Hi - I was hoping to get advice from fellow South Africans that have transferred funds to Australia.

My situation is that the majority of my funds will only become available after I land in Australia. As you know we need to obtain special clearance from the revenue authority and the reserve bank to move the money.

So my questions are: 

Does anyone have transferring funds into Australia from South Africa (whilst being based in Australia)?
 How difficult is it to obtain the clearances when in Australia vs being in South Africa?

Thanks in advance.


----------



## Bongus2 (Oct 3, 2009)

*$ clearance*

What I remember is: 
Obtain tax clearance (your accountant should be up on this - if not, I can recommend someone)
You are allowed a once off relocation amount (although when we sold a property 2 years after relocating, we got that amount through)
We took a trip to SA after tax clearance (about 6 months after relocating) to organise all transfers, insurance cancellations etc.
Internet banking helped
Good luck - Pauline




Cnf said:


> Hi - I was hoping to get advice from fellow South Africans that have transferred funds to Australia.
> 
> My situation is that the majority of my funds will only become available after I land in Australia. As you know we need to obtain special clearance from the revenue authority and the reserve bank to move the money.
> 
> ...


----------



## Fatenhappy (Jun 23, 2009)

Cnf said:


> Hi - I was hoping to get advice from fellow South Africans that have transferred funds to Australia.
> 
> My situation is that the majority of my funds will only become available after I land in Australia. As you know we need to obtain special clearance from the revenue authority and the reserve bank to move the money.
> 
> ...


From recent experience, IMO the best of the lot is Ozforex ...

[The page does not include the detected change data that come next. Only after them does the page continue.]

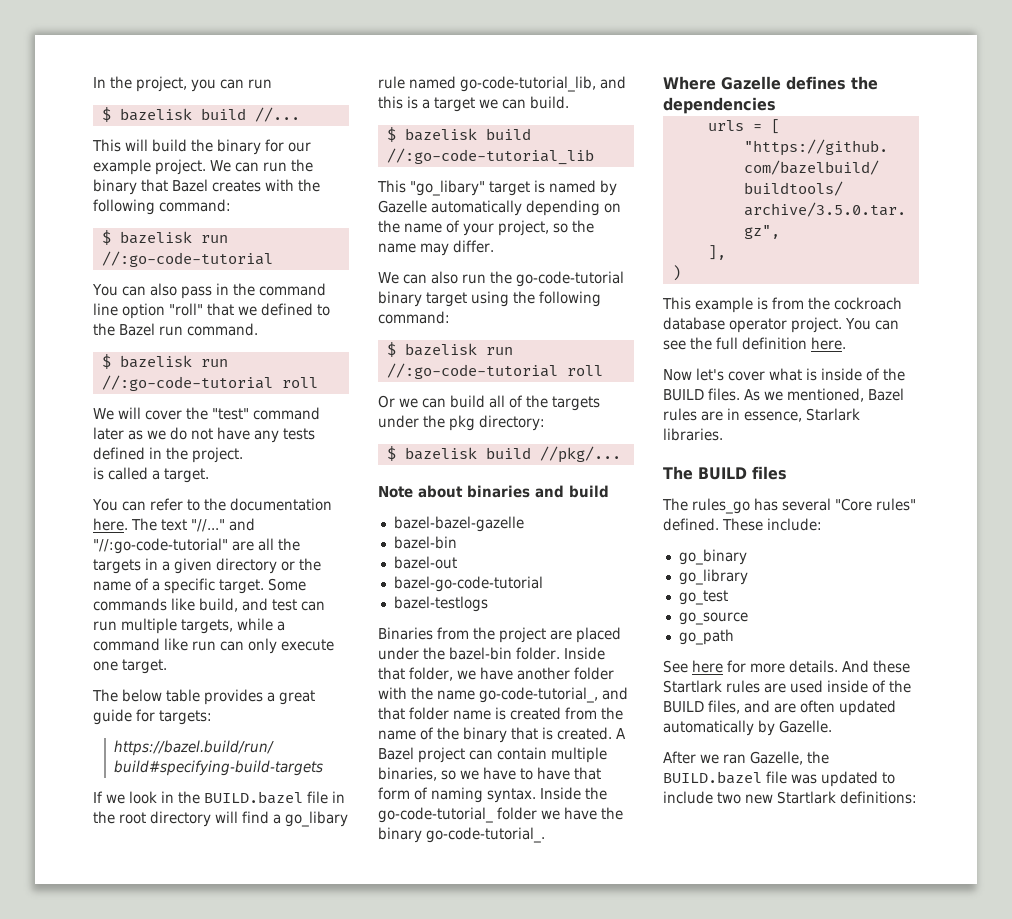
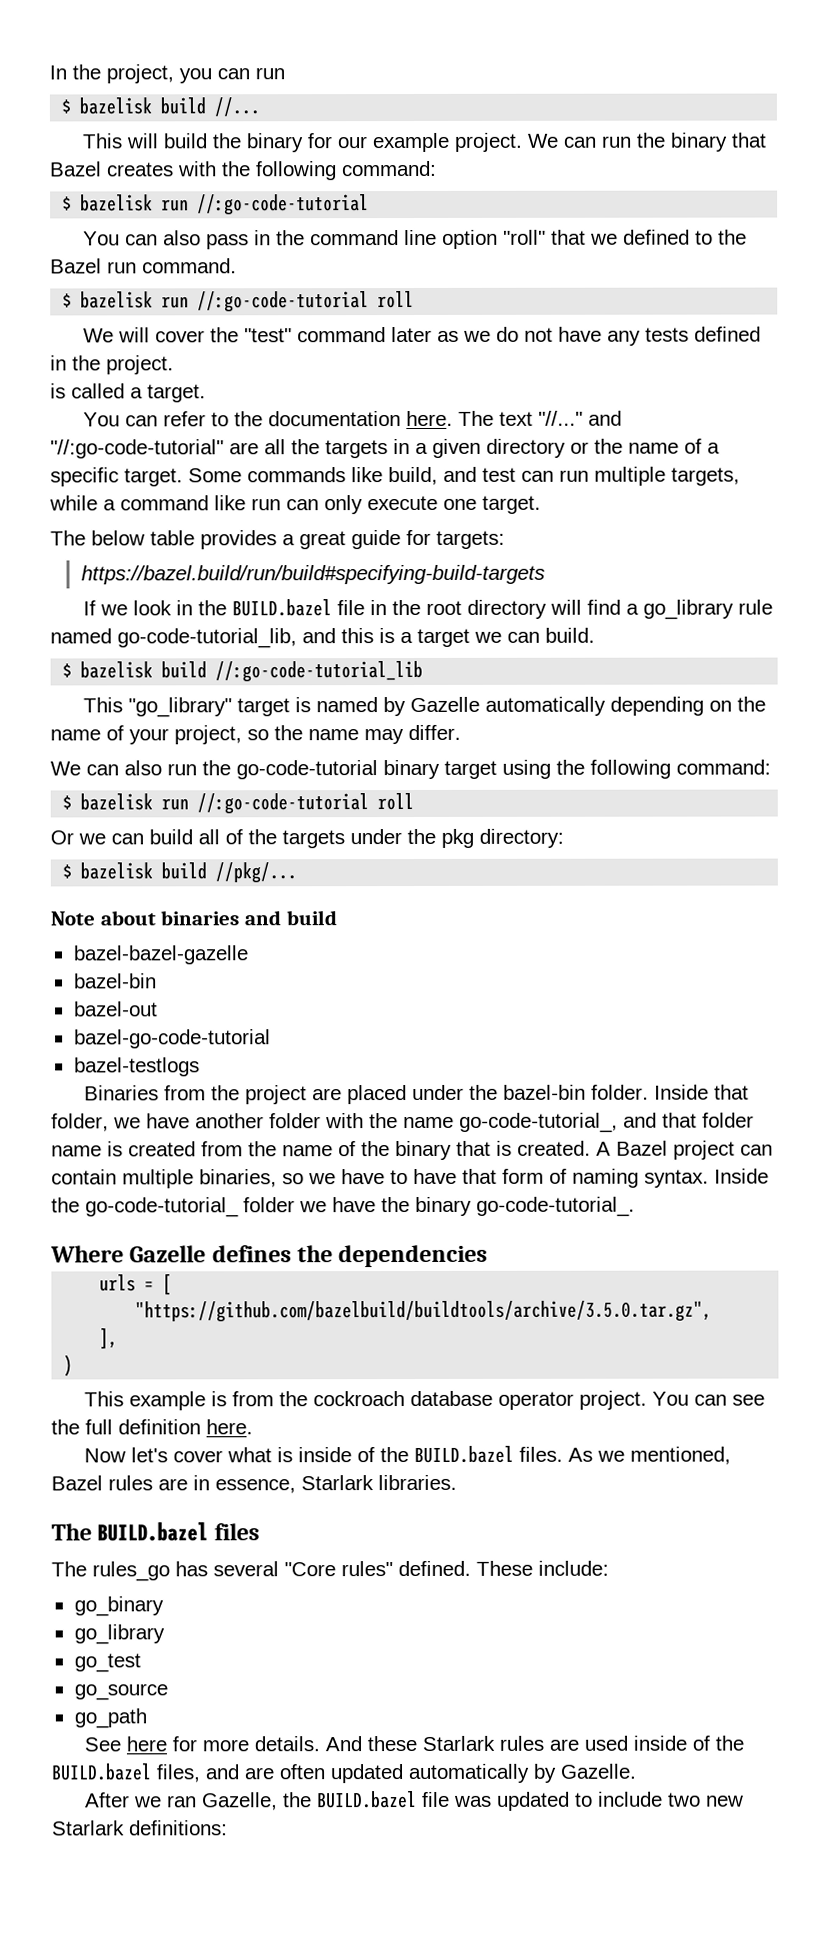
- If we look in the BUILD.bazel file in the root directory will find a go_libary rule named go-code-tutorial_lib, and this is a target we can build.
+ If we look in the BUILD.bazel file in the root directory will find a go_library rule named go-code-tutorial_lib, and this is a target we can build.
- This "go_libary" target is named by Gazelle automatically depending on the name of your project, so the name may differ.
+ This "go_library" target is named by Gazelle automatically depending on the name of your project, so the name may differ.
- Now let's cover what is inside of the BUILD files.
+ Now let's cover what is inside of the BUILD.bazel files.
- The BUILD files
+ The BUILD.bazel files
- And these Startlark rules are used inside of the BUILD files, and are often updated automatically by Gazelle.
+ And these Starlark rules are used inside of the BUILD.bazel files, and are often updated automatically by Gazelle.
- After we ran Gazelle, the BUILD.bazel file was updated to include two new Startlark definitions:
+ After we ran Gazelle, the BUILD.bazel file was updated to include two new Starlark definitions:

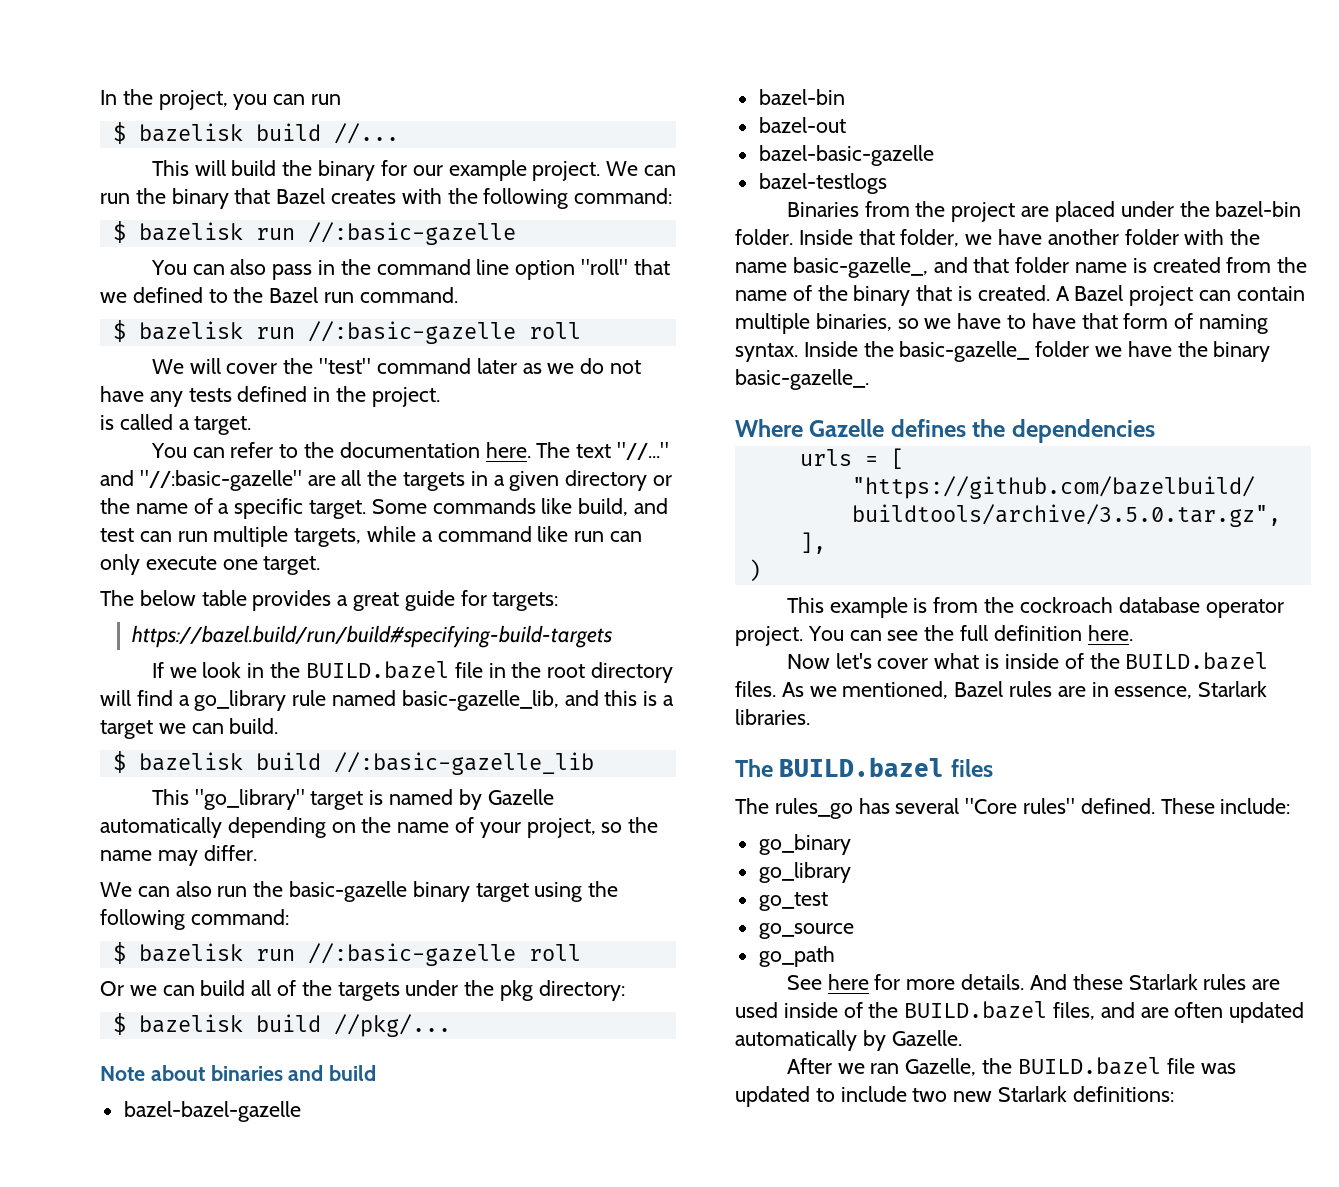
  We can run the binary that Bazel creates with the following command:
- $ bazelisk run //:go-code-tutorial
+ $ bazelisk run //:basic-gazelle
  You can also pass in the command line option "roll" that we defined to the Bazel run command.
- $ bazelisk run //:go-code-tutorial roll
+ $ bazelisk run //:basic-gazelle roll
- The text "//..." and "//:go-code-tutorial" are all the targets in a given directory or the name of a specific target.
+ The text "//..." and "//:basic-gazelle" are all the targets in a given directory or the name of a specific target.
- If we look in the BUILD.bazel file in the root directory will find a go_library rule named go-code-tutorial_lib, and this is a target we can build.
+ If we look in the BUILD.bazel file in the root directory will find a go_library rule named basic-gazelle_lib, and this is a target we can build.
- $ bazelisk build //:go-code-tutorial_lib
+ $ bazelisk build //:basic-gazelle_lib
- We can also run the go-code-tutorial binary target using the following command:
- $ bazelisk run //:go-code-tutorial roll
+ We can also run the basic-gazelle binary target using the following command:
+ $ bazelisk run //:basic-gazelle roll
- bazel-go-code-tutorial
+ bazel-basic-gazelle
- Inside that folder, we have another folder with the name go-code-tutorial_, and that folder name is created from the name of the binary that is created.
+ Inside that folder, we have another folder with the name basic-gazelle_, and that folder name is created from the name of the binary that is created.
- Inside the go-code-tutorial_ folder we have the binary go-code-tutorial_.
+ Inside the basic-gazelle_ folder we have the binary basic-gazelle_.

Recently used them to move funds from Dubai to Oz and on $70,000 landed in Australia they were $3000 better off than the next closest ... 

Fees were minimal and the whole thing was very easy, straight forward and completed money in the bank in Oz in 3 to 4 days .... too easy !

They are also regulated and controlled by the Australian securities watch dog mob so they are safe as you can get anywhere ... !


----------